The Rev. Samir Khalil Samir is a respected Egyptian scholar of Islam who often advises the Vatican on the Muslim religion. The Jesuit priest teaches Catholic theology and Islamic studies in Beirut, Lebanon, and at the Pontifical Oriental Institute here in Rome.
During the weekend, I spoke with him about the controversies surrounding the 9/11 memorial this year. For him, the planned mosque near ground zero is unreasonable and will instill fear rather than greater understanding. And although he considers the Rev. Terry Jones’ threats to burn the Koran as “stupid,” he views the reactions of many Muslims to the Florida pastor’s campaign as unreasonable but consistent with Islamic tradition.
Following are my questions and his answers:
Newsmax: What are your views on the controversy over the ground zero mosque, or, as it’s also been described, the Islamic cultural center in New York?
Samir: I don’t have all the facts here, but the plan is to build a 15-story center, and this is a Muslim project, even if it’s called a Cordoba center and it’s for everyone and not only for Muslims. It is two blocks from ground zero with a mosque for 2,000 people and so on.
Even if you say this project aims to build a greater understanding and a new dialogue with American Christians and so on, it is evident that any normal person will fear it. Ninety percent of the population will fear this project more than be attracted by it, even if Feisal Abdul Rauf, the imam responsible for the project, says it’s not aggressive. But humanly and sociologically speaking, you are putting up something where you destroyed something. You are putting up a Muslim tower and pretending that this will be a tower of peace and so on. It is psychologically wrong.
Some would argue that the 9/11 bombers were not real Muslims, but fundamentalist ideologues and terrorists?
Samir: Yes, but this is the wrong position because radical Muslims are true Muslims. I’m not saying that the true Islam is [Osama] bin Laden, this is not my opinion. But I would contend that bin Laden is a true Muslim — a true Muslim.
Pastor Terry Jones cannot say he’s truly representing Christianity because you cannot find anything in the Gospel that says that. But all the positions of radical Muslims you’ll find in the Koran and in the tradition. You’ll find other positions, but this is one, and one that is very strongly presented in the Koran and in the Sunnah. 9/11 was a Muslim action even if, for apologetic reasons, it’s said that this was a terrorist action and terrorism has nothing to do with Islam, that Islam means peace and so on.

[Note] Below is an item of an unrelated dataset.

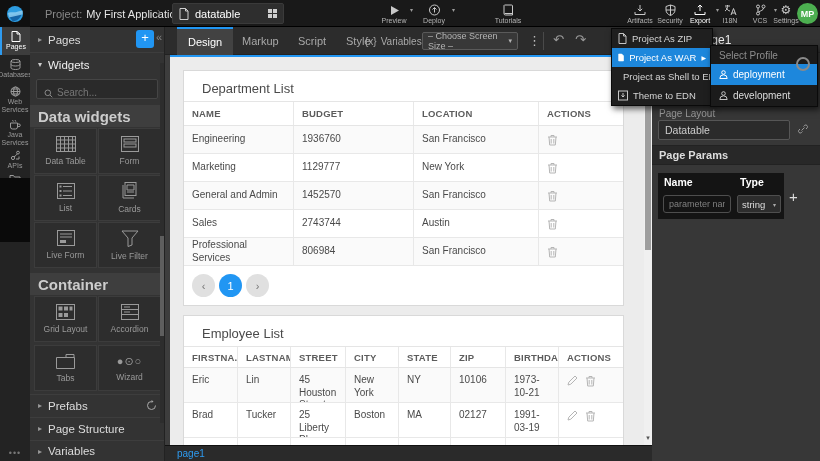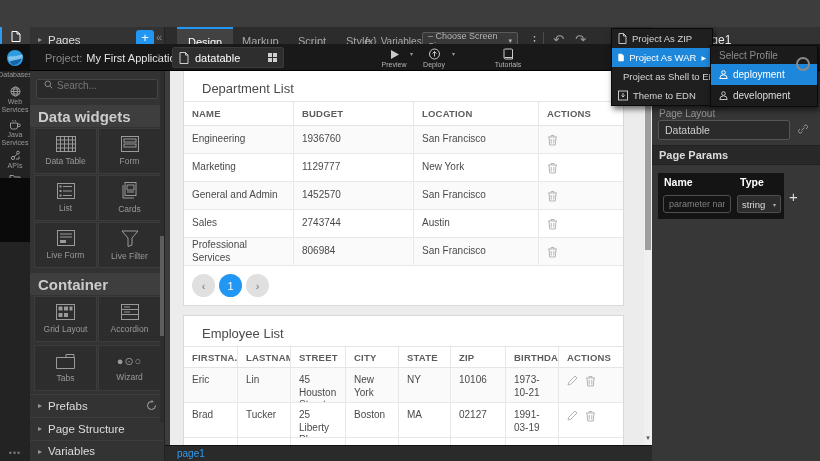"Project:" #topbar { margin-top: 44px -> none }
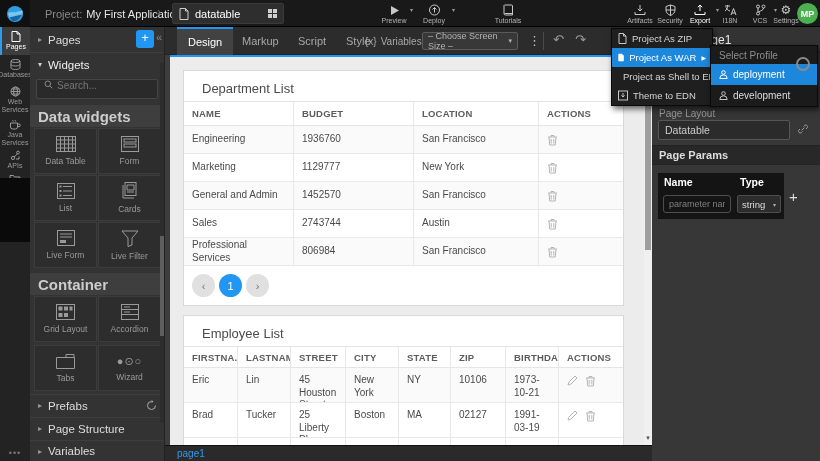"Search..." #search-box { align-items: flex-start -> flex-end }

Let’s take the small example of this week. The pastor said burn the Koran. I said to a Palestinian imam friend of mine in northern Italy that, in my opinion, he [Jones] is a stupid person. But what’s the reaction in Pakistan? They destroyed three churches yesterday and say they will destroy more. Why do they not respond differently? Why did they not respond to [former Cardinal) Ratzinger’s [now Pope Benedict XVI] speech with a speech? If someone is saying burn the Koran, this is stupid, this is wrong. But to show you it’s wrong, why not say: “OK, I will not burn the Gospel” or “I will burn the Gospel.” These are two legitimate positions. That’s all.
But the reaction is we will kill, destroy, and you hear this is everyday. Almost every week, you have an attack from the Sunni against the Shia, especially against the Shia, or the Shia against the Amadiah. Where do they take this from? They take it from the Muslim tradition. Saudi Arabia is doing the same . . . against all the others.
This reaction is in Islam, it’s not the best of Islam, but it is there. Everyone knows that 9/11 was a Muslim action, not against Christians but against the West. The symbol of the West is America and the symbol of America is economic power, so they destroy this symbol.
Now they come here and say: “We build an Islamic center.” But this is illogical. How can I really believe that this is compensation? This is obviously seen as the final victory of Islam against the United States even if one tries to present it as a symbol of peace. These are words, but the facts are: We have here the trade center, and we will have in almost the same place a Muslim center – also for others – but a Muslim center.
So I think the reaction of [President Barack] Obama was a political one, and not a reasonable, humanist answer even if he tries to present it as that. The answer of the mayor of New York is also a political one to gain for himself Muslim votes but probably it’s bad politics because he will lose maybe more votes among Jews and non-Muslims.
Why? Because it’s unreasonable. If Muslims were to build a church, I’d say Muslims were really changing their attitudes. But they come and they build a super-mosque with 15 stories, it’s incredible. That’s why I say I understand the fear of many people, not only Americans, in saying it’s not reasonable. If you go to the site of a European Arab center in Paris, you’ll see comments from Muslims from all over Europe. Six out of seven say it’s wrong. One comment from an American Muslim was very clear. It’s not a very important site, it’s official but not many people go there, but I read all the answers and they were very clear.